▶ DATA FOR THIS EXERCISE:
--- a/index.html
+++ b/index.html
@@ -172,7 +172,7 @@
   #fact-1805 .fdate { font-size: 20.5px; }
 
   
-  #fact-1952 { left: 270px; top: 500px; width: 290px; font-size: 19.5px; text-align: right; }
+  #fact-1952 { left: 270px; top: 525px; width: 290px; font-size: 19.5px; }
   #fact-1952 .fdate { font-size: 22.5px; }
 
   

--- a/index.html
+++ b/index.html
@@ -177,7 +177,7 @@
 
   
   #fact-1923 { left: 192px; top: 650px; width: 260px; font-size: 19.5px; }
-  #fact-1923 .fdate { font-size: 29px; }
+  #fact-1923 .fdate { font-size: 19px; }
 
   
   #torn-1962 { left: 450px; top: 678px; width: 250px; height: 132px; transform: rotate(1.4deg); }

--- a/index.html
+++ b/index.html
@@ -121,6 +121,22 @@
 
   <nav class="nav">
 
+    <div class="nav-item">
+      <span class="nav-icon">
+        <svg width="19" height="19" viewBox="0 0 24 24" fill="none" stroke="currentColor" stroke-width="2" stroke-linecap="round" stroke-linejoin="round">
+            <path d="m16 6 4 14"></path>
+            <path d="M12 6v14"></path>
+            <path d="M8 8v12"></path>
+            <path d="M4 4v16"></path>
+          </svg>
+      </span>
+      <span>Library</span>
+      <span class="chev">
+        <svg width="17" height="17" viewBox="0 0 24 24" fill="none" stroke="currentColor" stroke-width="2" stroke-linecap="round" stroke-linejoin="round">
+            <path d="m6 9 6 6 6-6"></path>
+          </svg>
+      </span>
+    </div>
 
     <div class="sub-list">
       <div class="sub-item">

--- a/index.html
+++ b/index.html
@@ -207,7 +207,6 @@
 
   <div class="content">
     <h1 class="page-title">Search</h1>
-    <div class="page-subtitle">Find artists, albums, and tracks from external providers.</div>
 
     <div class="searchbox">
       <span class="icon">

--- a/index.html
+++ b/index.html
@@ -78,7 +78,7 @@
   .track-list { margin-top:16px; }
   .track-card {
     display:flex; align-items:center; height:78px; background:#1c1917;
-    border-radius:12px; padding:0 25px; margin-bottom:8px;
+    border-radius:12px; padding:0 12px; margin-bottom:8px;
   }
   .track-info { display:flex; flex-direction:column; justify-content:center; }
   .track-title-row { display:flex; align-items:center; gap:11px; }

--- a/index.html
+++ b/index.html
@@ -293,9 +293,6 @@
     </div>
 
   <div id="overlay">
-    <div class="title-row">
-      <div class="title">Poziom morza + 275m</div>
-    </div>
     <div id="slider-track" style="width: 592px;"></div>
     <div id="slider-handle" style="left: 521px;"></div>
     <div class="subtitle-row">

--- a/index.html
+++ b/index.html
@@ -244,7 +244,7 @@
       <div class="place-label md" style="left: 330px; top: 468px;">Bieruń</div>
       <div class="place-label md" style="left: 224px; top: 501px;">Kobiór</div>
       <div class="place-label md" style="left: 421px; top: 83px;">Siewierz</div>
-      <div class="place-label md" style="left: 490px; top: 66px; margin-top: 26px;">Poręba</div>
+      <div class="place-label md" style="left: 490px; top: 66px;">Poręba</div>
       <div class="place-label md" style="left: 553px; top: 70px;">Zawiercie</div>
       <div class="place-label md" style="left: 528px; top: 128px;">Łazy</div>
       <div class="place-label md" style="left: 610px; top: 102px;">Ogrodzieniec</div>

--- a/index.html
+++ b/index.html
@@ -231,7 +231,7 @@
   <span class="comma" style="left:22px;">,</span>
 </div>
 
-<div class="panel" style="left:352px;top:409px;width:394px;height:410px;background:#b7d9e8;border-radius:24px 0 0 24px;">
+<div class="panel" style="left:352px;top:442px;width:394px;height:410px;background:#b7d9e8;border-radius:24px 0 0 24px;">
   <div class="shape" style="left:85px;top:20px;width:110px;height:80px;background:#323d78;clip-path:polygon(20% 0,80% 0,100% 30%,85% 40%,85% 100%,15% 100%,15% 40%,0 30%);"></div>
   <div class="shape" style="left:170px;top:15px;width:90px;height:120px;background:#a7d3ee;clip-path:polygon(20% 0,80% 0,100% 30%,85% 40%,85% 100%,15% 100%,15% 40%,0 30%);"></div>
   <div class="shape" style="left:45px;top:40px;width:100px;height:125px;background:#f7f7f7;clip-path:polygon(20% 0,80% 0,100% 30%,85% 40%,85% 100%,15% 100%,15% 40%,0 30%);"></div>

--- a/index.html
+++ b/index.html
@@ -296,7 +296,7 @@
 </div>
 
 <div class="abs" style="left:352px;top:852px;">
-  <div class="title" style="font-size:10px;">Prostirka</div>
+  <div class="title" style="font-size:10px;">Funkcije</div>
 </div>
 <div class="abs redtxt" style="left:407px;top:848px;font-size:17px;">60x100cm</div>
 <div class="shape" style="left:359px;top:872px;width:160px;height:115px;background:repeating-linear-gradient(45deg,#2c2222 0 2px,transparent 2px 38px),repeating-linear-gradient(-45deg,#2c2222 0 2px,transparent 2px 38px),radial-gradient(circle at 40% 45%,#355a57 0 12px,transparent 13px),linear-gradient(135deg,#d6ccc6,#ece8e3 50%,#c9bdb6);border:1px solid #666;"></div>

▶ WHAT TO WORK ON:
Repeat the data exactly as it was given above.

▶ TASK RESPONSE:
--- a/index.html
+++ b/index.html
@@ -172,7 +172,7 @@
   #fact-1805 .fdate { font-size: 20.5px; }
 
   
-  #fact-1952 { left: 270px; top: 500px; width: 290px; font-size: 19.5px; text-align: right; }
+  #fact-1952 { left: 270px; top: 525px; width: 290px; font-size: 19.5px; }
   #fact-1952 .fdate { font-size: 22.5px; }
 
   

--- a/index.html
+++ b/index.html
@@ -177,7 +177,7 @@
 
   
   #fact-1923 { left: 192px; top: 650px; width: 260px; font-size: 19.5px; }
-  #fact-1923 .fdate { font-size: 29px; }
+  #fact-1923 .fdate { font-size: 19px; }
 
   
   #torn-1962 { left: 450px; top: 678px; width: 250px; height: 132px; transform: rotate(1.4deg); }

--- a/index.html
+++ b/index.html
@@ -121,6 +121,22 @@
 
   <nav class="nav">
 
+    <div class="nav-item">
+      <span class="nav-icon">
+        <svg width="19" height="19" viewBox="0 0 24 24" fill="none" stroke="currentColor" stroke-width="2" stroke-linecap="round" stroke-linejoin="round">
+            <path d="m16 6 4 14"></path>
+            <path d="M12 6v14"></path>
+            <path d="M8 8v12"></path>
+            <path d="M4 4v16"></path>
+          </svg>
+      </span>
+      <span>Library</span>
+      <span class="chev">
+        <svg width="17" height="17" viewBox="0 0 24 24" fill="none" stroke="currentColor" stroke-width="2" stroke-linecap="round" stroke-linejoin="round">
+            <path d="m6 9 6 6 6-6"></path>
+          </svg>
+      </span>
+    </div>
 
     <div class="sub-list">
       <div class="sub-item">

--- a/index.html
+++ b/index.html
@@ -207,7 +207,6 @@
 
   <div class="content">
     <h1 class="page-title">Search</h1>
-    <div class="page-subtitle">Find artists, albums, and tracks from external providers.</div>
 
     <div class="searchbox">
       <span class="icon">

--- a/index.html
+++ b/index.html
@@ -78,7 +78,7 @@
   .track-list { margin-top:16px; }
   .track-card {
     display:flex; align-items:center; height:78px; background:#1c1917;
-    border-radius:12px; padding:0 25px; margin-bottom:8px;
+    border-radius:12px; padding:0 12px; margin-bottom:8px;
   }
   .track-info { display:flex; flex-direction:column; justify-content:center; }
   .track-title-row { display:flex; align-items:center; gap:11px; }

--- a/index.html
+++ b/index.html
@@ -293,9 +293,6 @@
     </div>
 
   <div id="overlay">
-    <div class="title-row">
-      <div class="title">Poziom morza + 275m</div>
-    </div>
     <div id="slider-track" style="width: 592px;"></div>
     <div id="slider-handle" style="left: 521px;"></div>
     <div class="subtitle-row">

--- a/index.html
+++ b/index.html
@@ -244,7 +244,7 @@
       <div class="place-label md" style="left: 330px; top: 468px;">Bieruń</div>
       <div class="place-label md" style="left: 224px; top: 501px;">Kobiór</div>
       <div class="place-label md" style="left: 421px; top: 83px;">Siewierz</div>
-      <div class="place-label md" style="left: 490px; top: 66px; margin-top: 26px;">Poręba</div>
+      <div class="place-label md" style="left: 490px; top: 66px;">Poręba</div>
       <div class="place-label md" style="left: 553px; top: 70px;">Zawiercie</div>
       <div class="place-label md" style="left: 528px; top: 128px;">Łazy</div>
       <div class="place-label md" style="left: 610px; top: 102px;">Ogrodzieniec</div>

--- a/index.html
+++ b/index.html
@@ -231,7 +231,7 @@
   <span class="comma" style="left:22px;">,</span>
 </div>
 
-<div class="panel" style="left:352px;top:409px;width:394px;height:410px;background:#b7d9e8;border-radius:24px 0 0 24px;">
+<div class="panel" style="left:352px;top:442px;width:394px;height:410px;background:#b7d9e8;border-radius:24px 0 0 24px;">
   <div class="shape" style="left:85px;top:20px;width:110px;height:80px;background:#323d78;clip-path:polygon(20% 0,80% 0,100% 30%,85% 40%,85% 100%,15% 100%,15% 40%,0 30%);"></div>
   <div class="shape" style="left:170px;top:15px;width:90px;height:120px;background:#a7d3ee;clip-path:polygon(20% 0,80% 0,100% 30%,85% 40%,85% 100%,15% 100%,15% 40%,0 30%);"></div>
   <div class="shape" style="left:45px;top:40px;width:100px;height:125px;background:#f7f7f7;clip-path:polygon(20% 0,80% 0,100% 30%,85% 40%,85% 100%,15% 100%,15% 40%,0 30%);"></div>

--- a/index.html
+++ b/index.html
@@ -296,7 +296,7 @@
 </div>
 
 <div class="abs" style="left:352px;top:852px;">
-  <div class="title" style="font-size:10px;">Prostirka</div>
+  <div class="title" style="font-size:10px;">Funkcije</div>
 </div>
 <div class="abs redtxt" style="left:407px;top:848px;font-size:17px;">60x100cm</div>
 <div class="shape" style="left:359px;top:872px;width:160px;height:115px;background:repeating-linear-gradient(45deg,#2c2222 0 2px,transparent 2px 38px),repeating-linear-gradient(-45deg,#2c2222 0 2px,transparent 2px 38px),radial-gradient(circle at 40% 45%,#355a57 0 12px,transparent 13px),linear-gradient(135deg,#d6ccc6,#ece8e3 50%,#c9bdb6);border:1px solid #666;"></div>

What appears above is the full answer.